** RECORDS FOR THE EXERCISE **

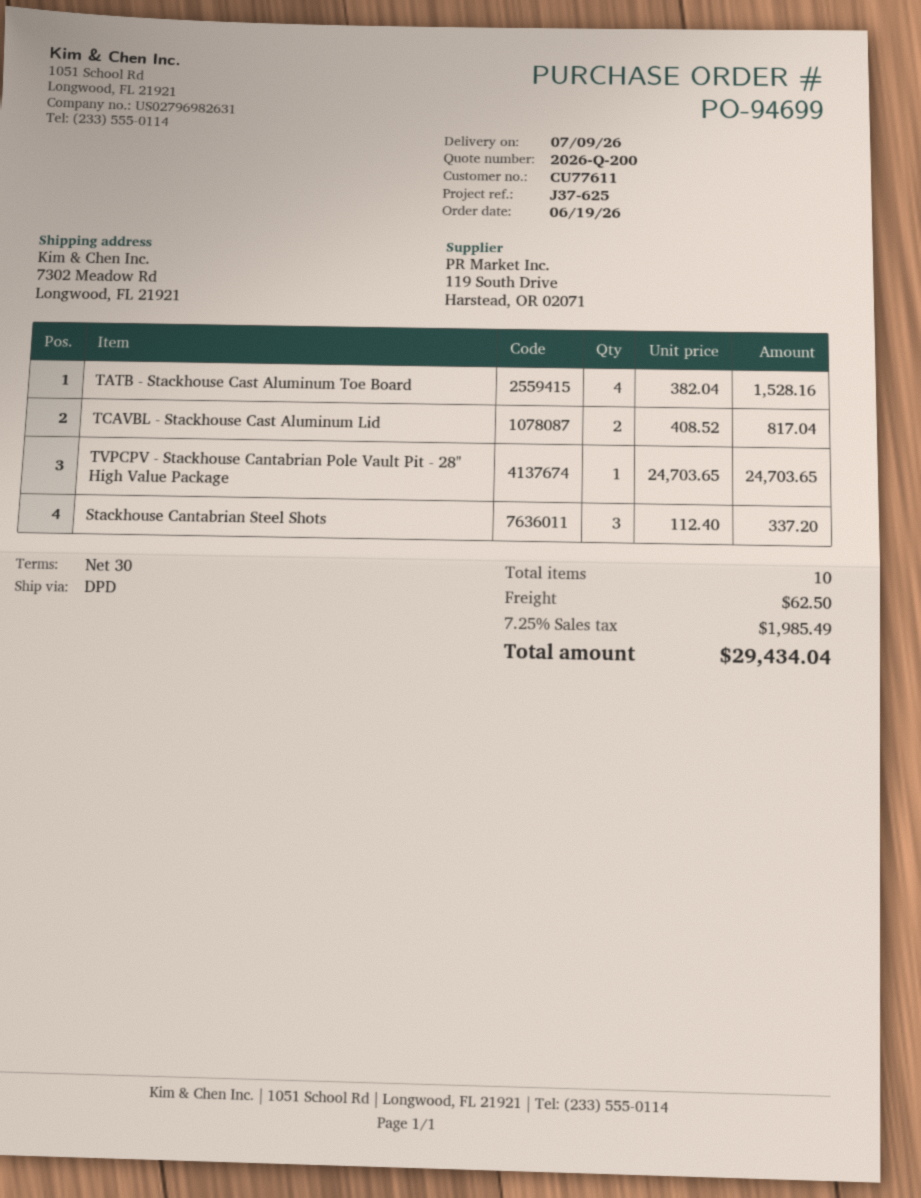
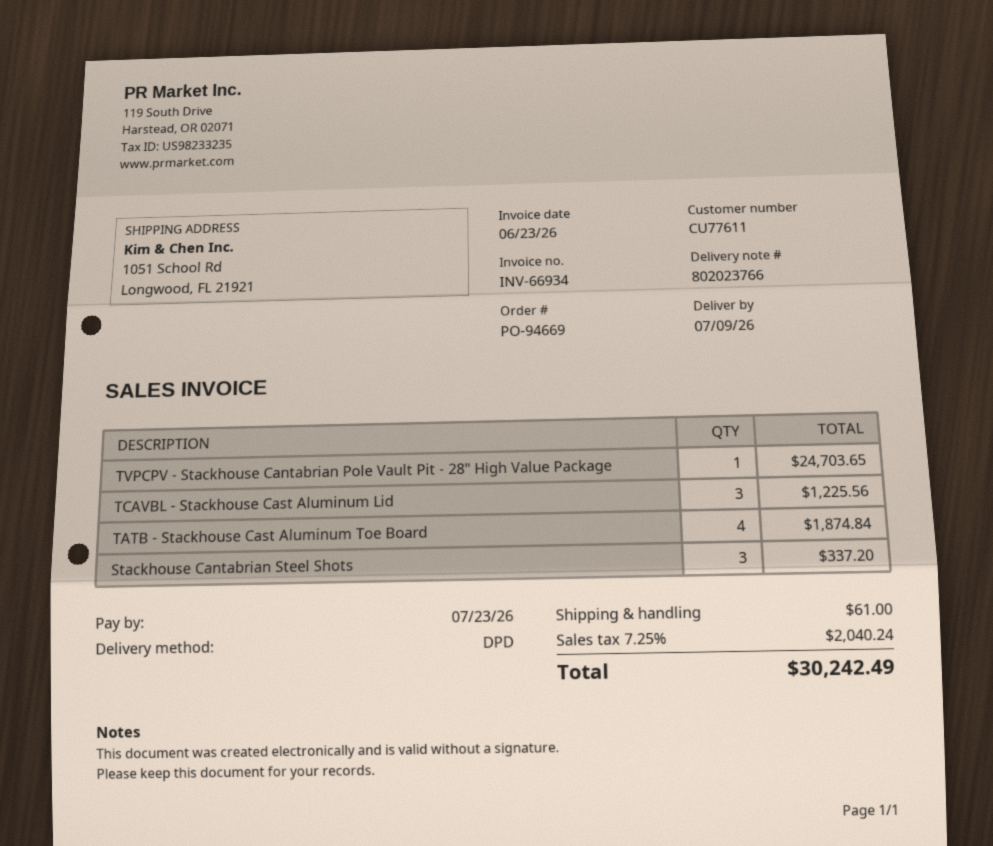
order number: PO-94699 -> PO-94669
ship to: 7302 Meadow Rd, Longwood, FL 21921 -> 1051 School Rd, Longwood, FL 21921
TATB - Stackhouse Cast Aluminum Toe Board: 4 for 1528.16 -> 4 for 1874.84
TCAVBL - Stackhouse Cast Aluminum Lid: 2 for 817.04 -> 3 for 1225.56
shipping: 62.50 -> 61.00
tax: 7.25% = 1985.49 -> 7.25% = 2040.24
total: 29434.04 -> 30242.49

** TASK TO COMPLETE **
Taking the line that contains "ship to: 7302" as the first and the last line of the material as the final one, transcribe that span exactly and include nothing else.

** SOLUTION FOR THIS EXERCISE **
ship to: 7302 Meadow Rd, Longwood, FL 21921 -> 1051 School Rd, Longwood, FL 21921
TATB - Stackhouse Cast Aluminum Toe Board: 4 for 1528.16 -> 4 for 1874.84
TCAVBL - Stackhouse Cast Aluminum Lid: 2 for 817.04 -> 3 for 1225.56
shipping: 62.50 -> 61.00
tax: 7.25% = 1985.49 -> 7.25% = 2040.24
total: 29434.04 -> 30242.49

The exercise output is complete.